Tweeting that you rented a private island to "feel normal" is a rich brag if I ever heard one.


"We danced, rode bikes, swam near whales, kayaked, watched a movie on the beach and so much more. I realize that for most people, this is something that is so far out of reach right now, so in moments like these, I am humbly reminded of how privileged my life is. #thisis40," she continued.

Kim, for 99.9% of the entire world, taking a trip to a private island is "out of reach." But to make a point of it when most people can't leave their house, let alone their country, seemed more than a little tone deaf to some people.

To top it off, she says the trip "humbly" reminded her of privilege. Which is basically saying "I felt very lucky that I have the ability to live a life of luxury that you could only dream of."
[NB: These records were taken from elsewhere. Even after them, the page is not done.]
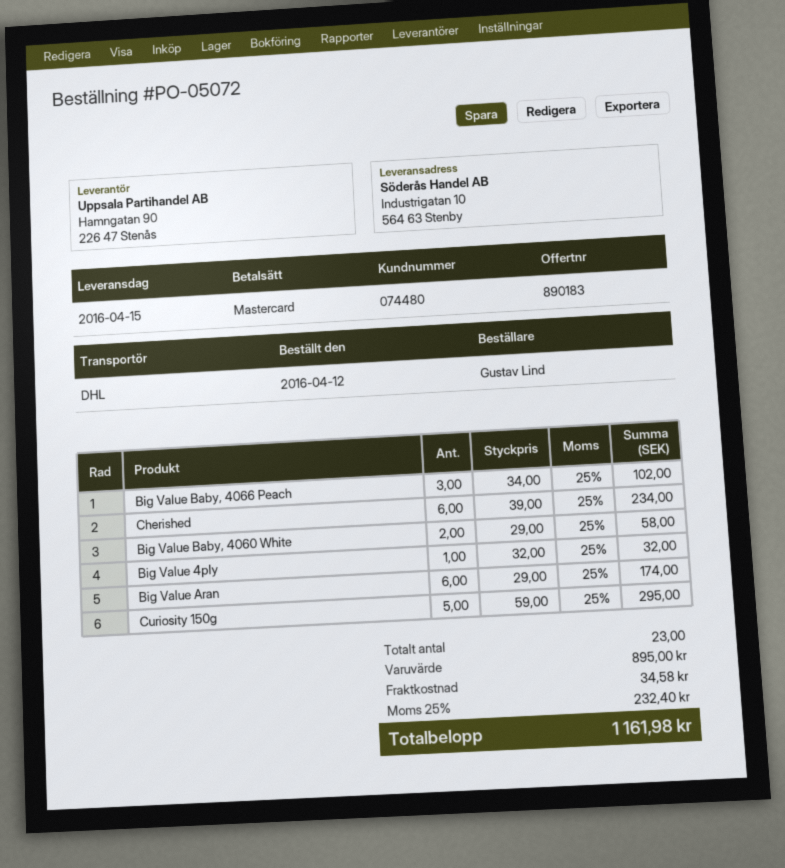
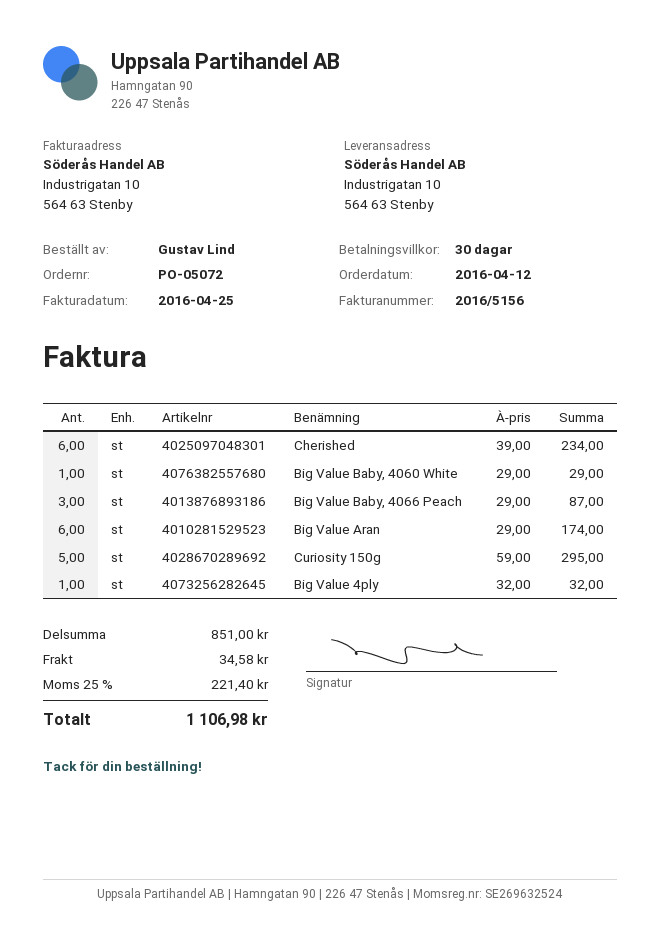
Big Value Baby, 4066 Peach: 3 x 34.00 = 102.00 -> 3 x 29.00 = 87.00
Big Value Baby, 4060 White: 2 x 29.00 = 58.00 -> 1 x 29.00 = 29.00
subtotal: 895.00 -> 851.00
tax: 25% = 232.40 -> 25% = 221.40
total: 1161.98 -> 1106.98

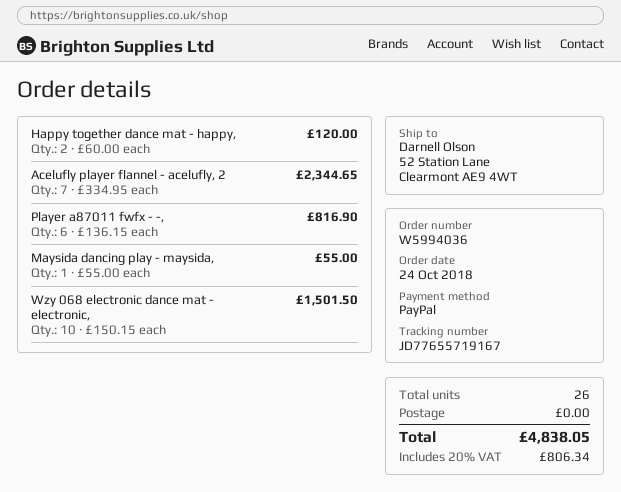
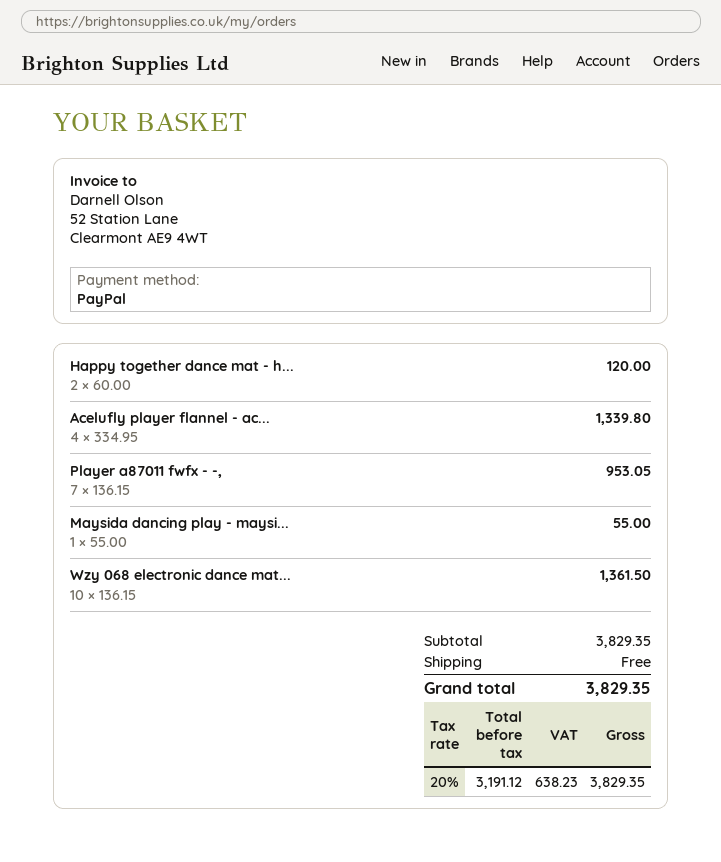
Acelufly player flannel - acelufly, 2: 7 x 334.95 = 2344.65 -> 4 x 334.95 = 1339.80
Player a87011 fwfx - -,: 6 x 136.15 = 816.90 -> 7 x 136.15 = 953.05
Wzy 068 electronic dance mat - electronic,: 10 x 150.15 = 1501.50 -> 10 x 136.15 = 1361.50
tax: 20% = 806.34 -> 20% = 638.23
total: 4838.05 -> 3829.35

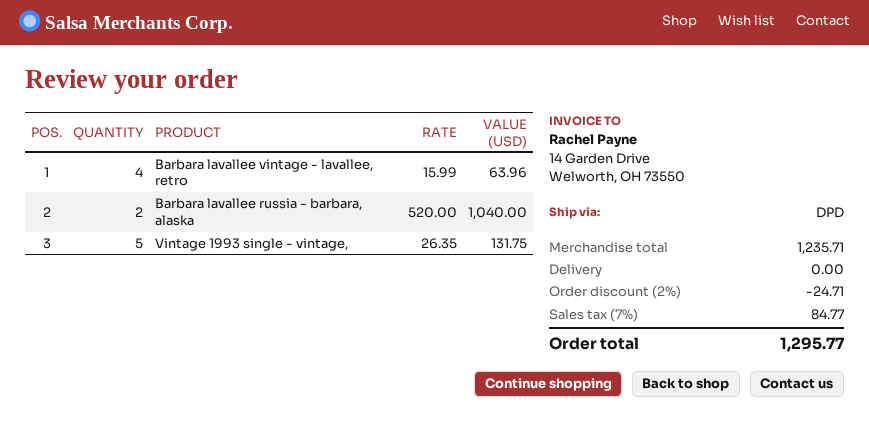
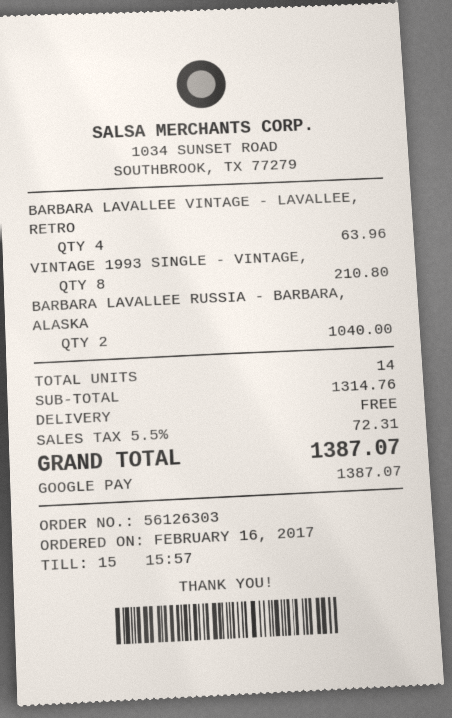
Vintage 1993 single - vintage,: 5 for 131.75 -> 8 for 210.80
subtotal: 1235.71 -> 1314.76
discount: 2% = 24.71 -> none
tax: 7% = 84.77 -> 5.5% = 72.31
total: 1295.77 -> 1387.07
But, you know, that's her brand. So, I have to believe that she knew exactly what she was doing when she let everyone know how great it is she can get away from the reality the vast majority of people around the world are experiencing today but especially in her home of America.

The tweets inspired a meme where people took Kim's words and recast them as dispatches from a world on fire.







But the responses haven't all been funny. Colin Hanks, whose parents contracted the virus back in March, came after her hard.


While others used the opportunity to explain the real hardships people are facing right now.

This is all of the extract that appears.